Abstract
Background
Application of mixed meal tolerance tests (MMTT) to measure beta-cell function in long-term studies is limited by modification of the commercial products occurring over time. This study assessed the intra-individual reliability of MMTTs and compared the effects of liquid meals differing in macronutrient composition on the estimation of beta-cell function in type 2 diabetes (T2DM).
Methods
To test the reliability of MMTTs, 10 people with T2DM (age 58 ± 11 years, body mass index 30.0 ± 4.9 kg/m2) received Boost® high Protein 20 g protein three times. For comparing different meals, another 10 persons with T2DM (58 ± 5 years, 31.9 ± 5.3 kg/m2) ingested either Boost® high Protein 20 g protein or the isocaloric Boost® high Protein 15 g protein containing 35% less protein and 18% more carbohydrates. C-peptide, insulin and glucose release were assessed from the incremental area under the concentration time curve (iAUC) and the intra- and inter-individual variation of these parameters from the coefficients of variations (CV).
Results
Repetitive ingestion of one meal revealed intra-individual CVs for the iAUCs of C-peptide, insulin and glucose, which were at least 3-times lower than the inter-individual variation of these parameters (18.2%, 19.7% and 18.9% vs. 74.2%, 70.5% and 207.7%) indicating a good reliability.
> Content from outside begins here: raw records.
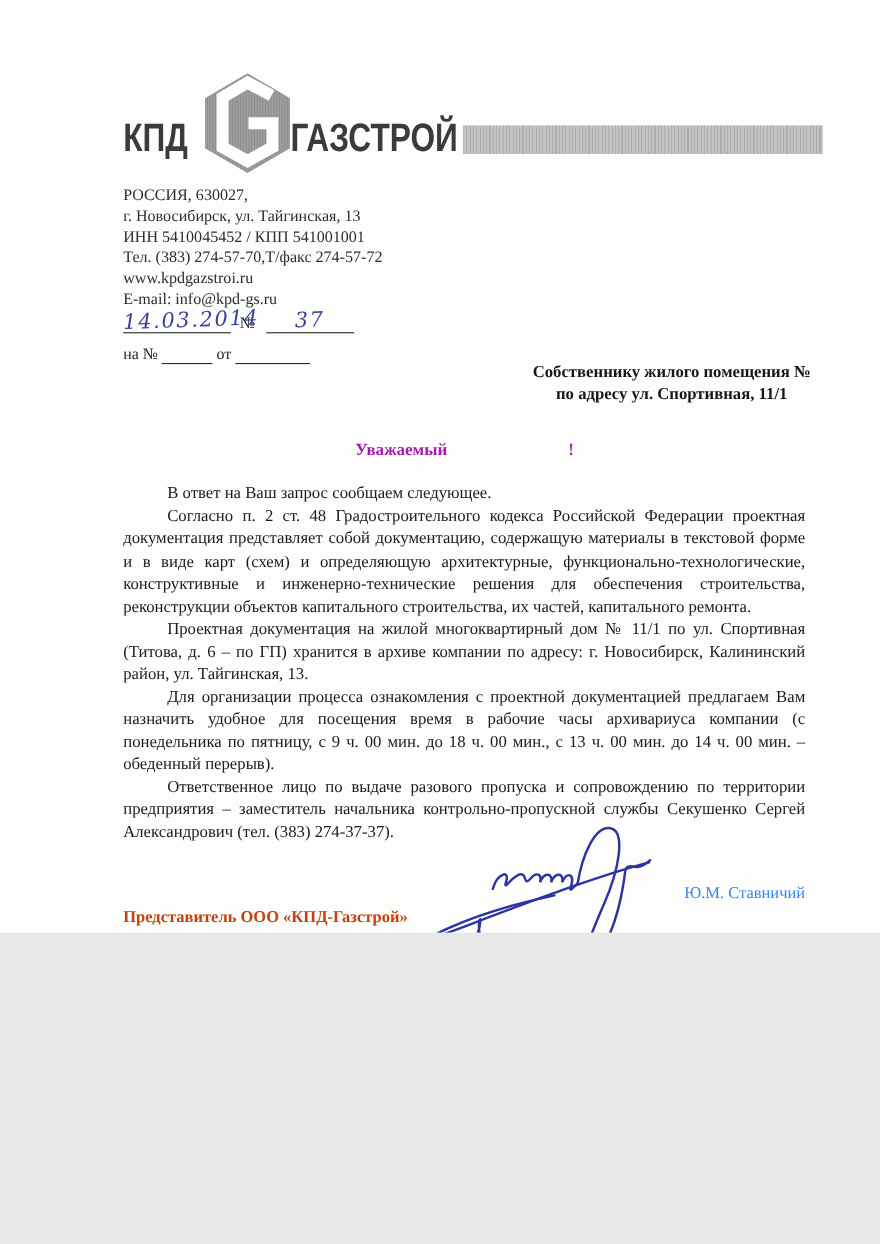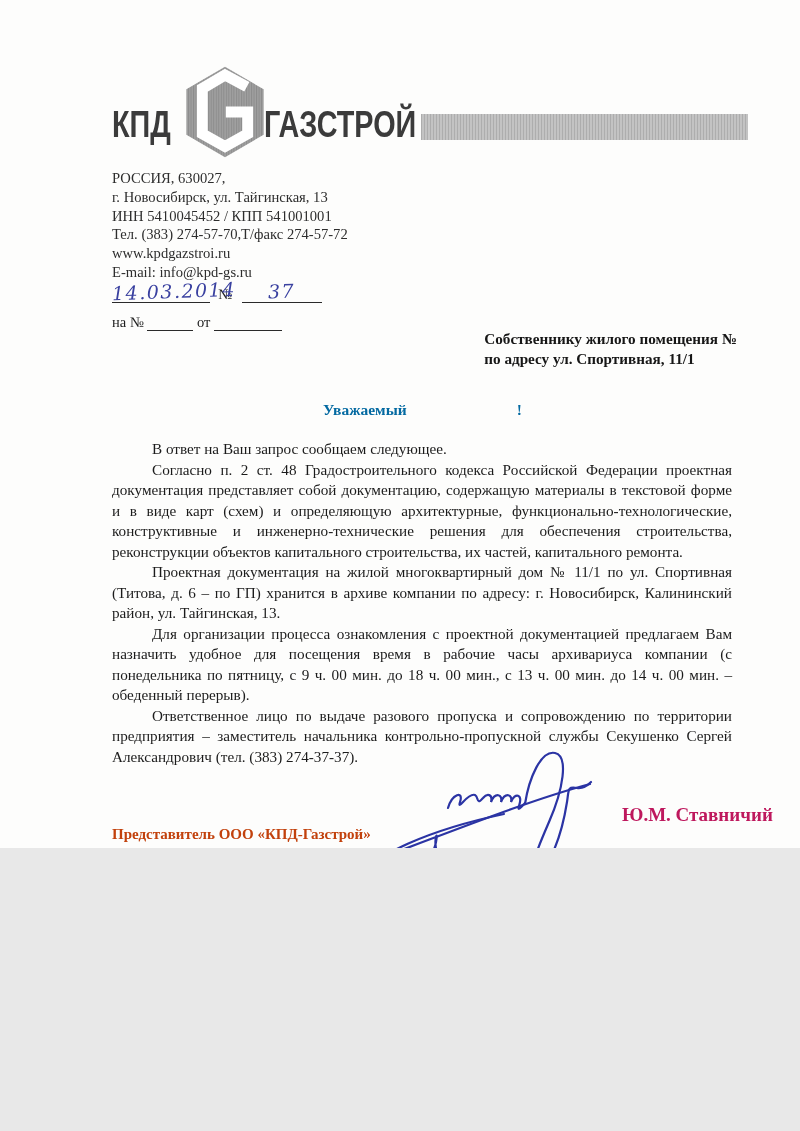"Собственнику жилого помещения №" #recipient { text-align: left -> center }
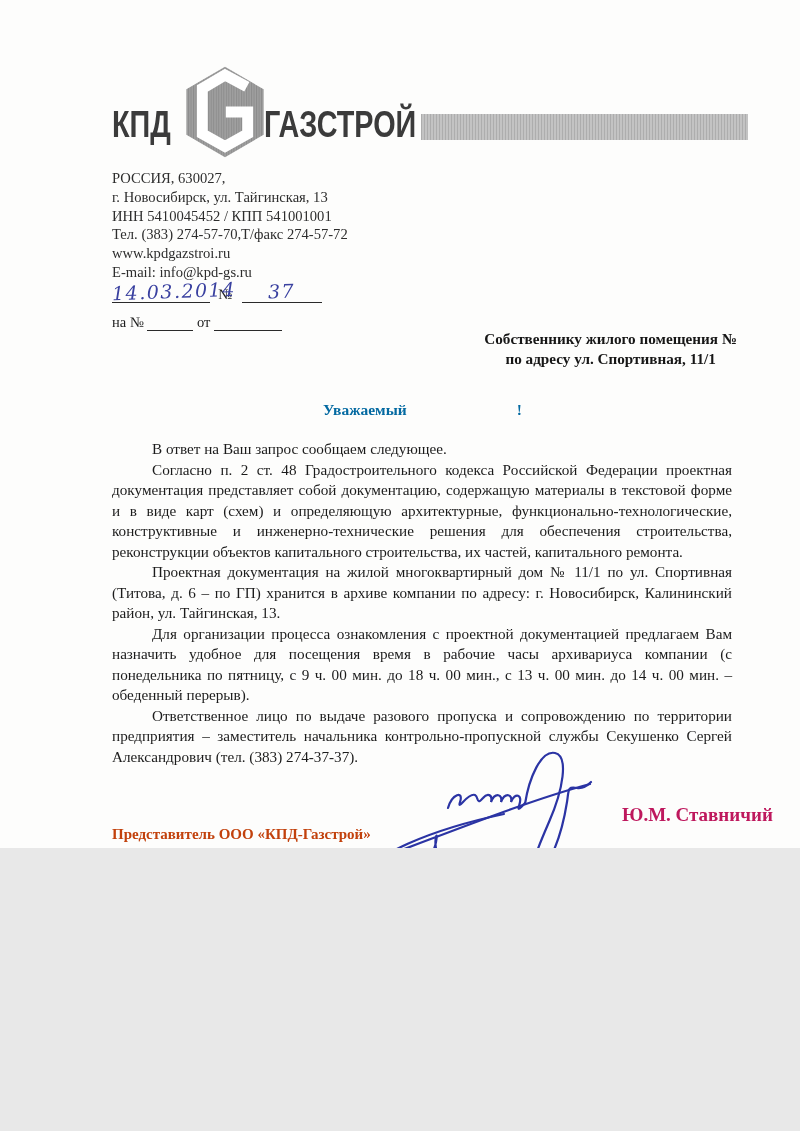"Уважаемый !" #salutation { color: #0369a1 -> #a21caf }
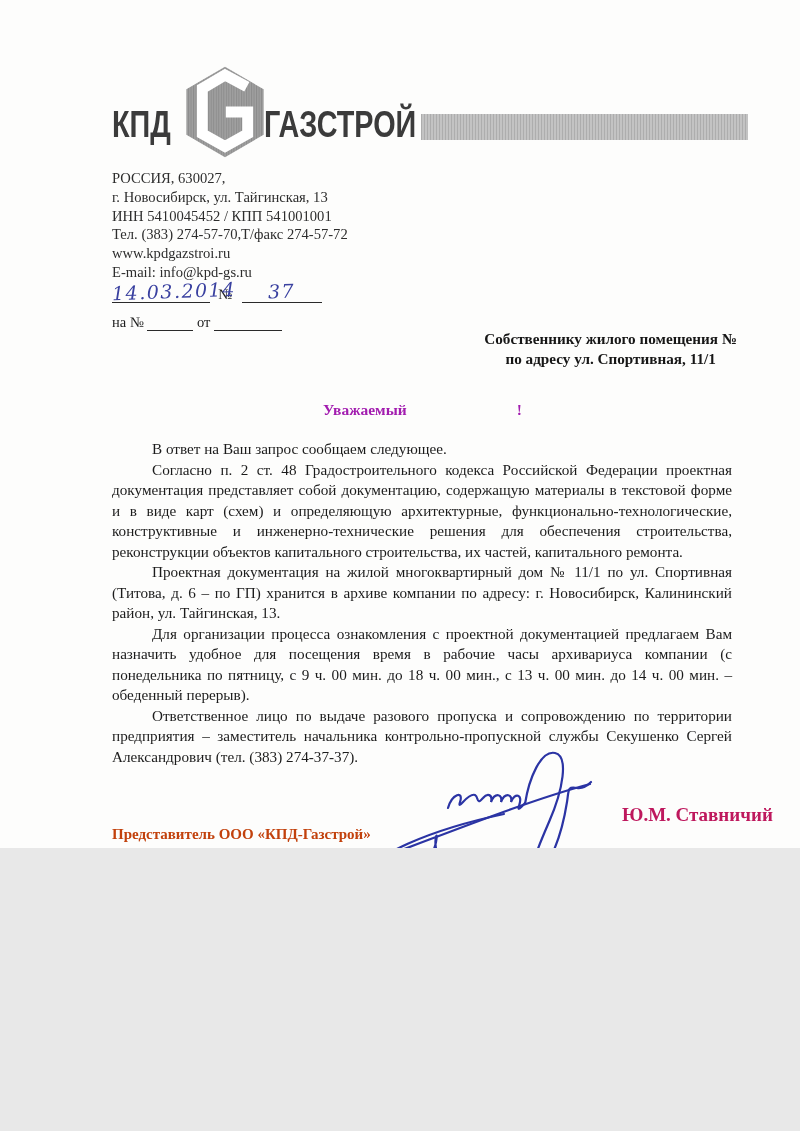"Ю.М. Ставничий" #signer-name { color: #be185d -> #3b82f6; font-size: 19px -> 15px; font-weight: 700 -> 400 }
Ingestion of two different meals resulted in comparable intra-individual CVs of the iAUCs of C-peptide and insulin (16.9%, 20.5%).
Conclusion
MMTTs provide reliable estimation of beta-cell function in people with T2DM. Furthermore, moderate differences in the protein and carbohydrate contents in a standardized liquid meal do not result in relevant changes of C-peptide and insulin responses.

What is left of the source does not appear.